• Your assignment
What lines in the records below include the word "that"? Return each one.
:::
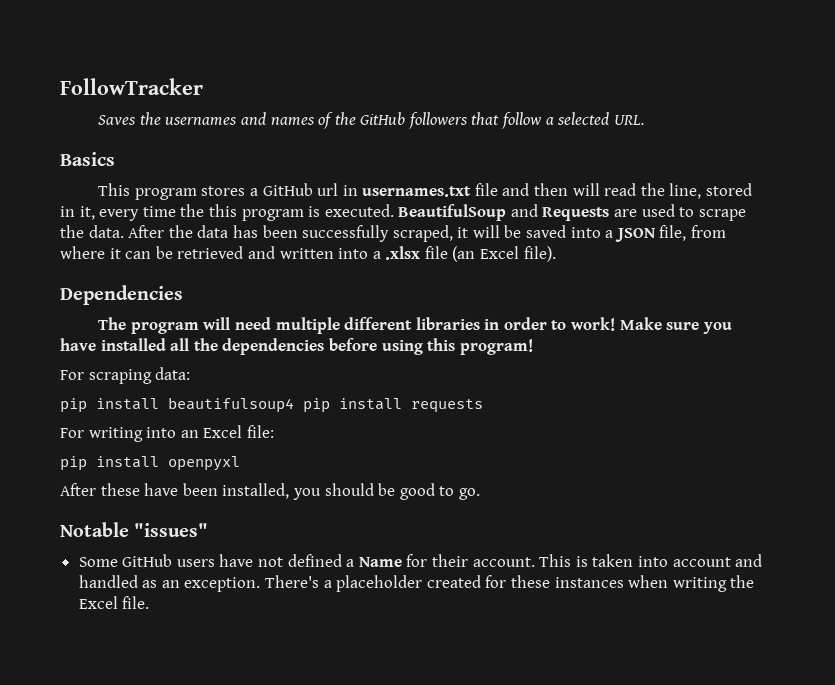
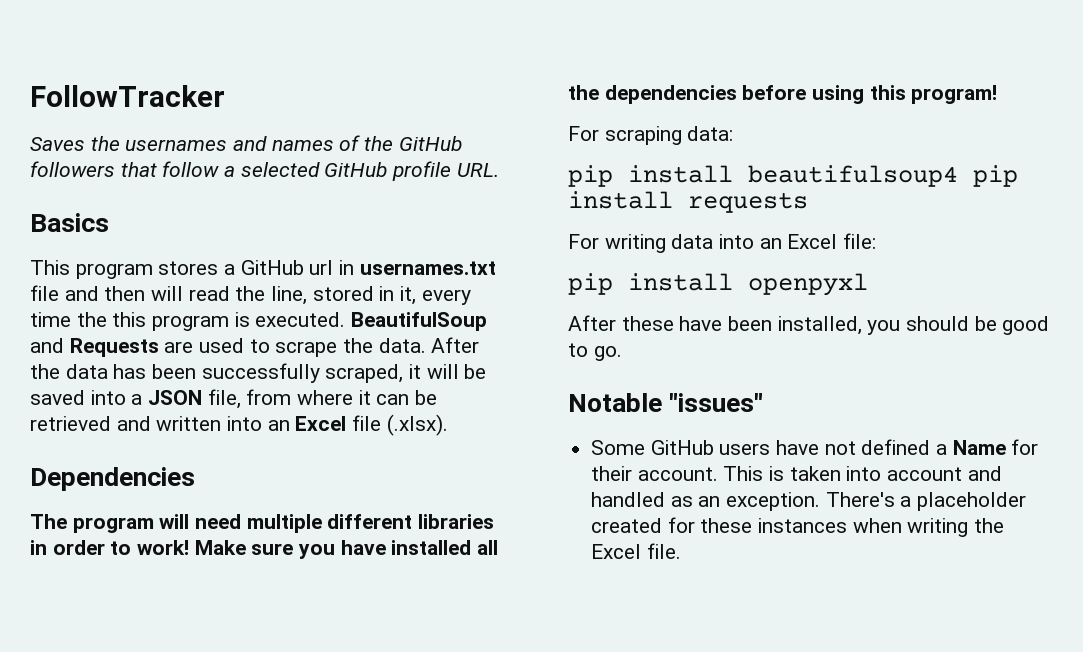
- Saves the usernames and names of the GitHub followers that follow a selected URL.
+ Saves the usernames and names of the GitHub followers that follow a selected GitHub profile URL.
- After the data has been successfully scraped, it will be saved into a JSON file, from where it can be retrieved and written into a .xlsx file (an Excel file).
+ After the data has been successfully scraped, it will be saved into a JSON file, from where it can be retrieved and written into an Excel file (.xlsx).
- For writing into an Excel file:
+ For writing data into an Excel file:

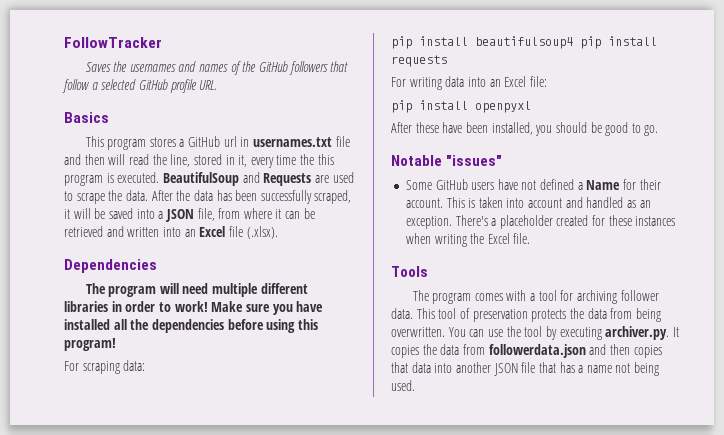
+ Tools
+ The program comes with a tool for archiving follower data. This tool of preservation protects the data from being overwritten. You can use the tool by executing archiver.py. It copies the data from followerdata.json and then copies that data into another JSON file that has a name not being used.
:::
• Answer for the task
- Saves the usernames and names of the GitHub followers that follow a selected URL.
+ Saves the usernames and names of the GitHub followers that follow a selected GitHub profile URL.
+ The program comes with a tool for archiving follower data. This tool of preservation protects the data from being overwritten. You can use the tool by executing archiver.py. It copies the data from followerdata.json and then copies that data into another JSON file that has a name not being used.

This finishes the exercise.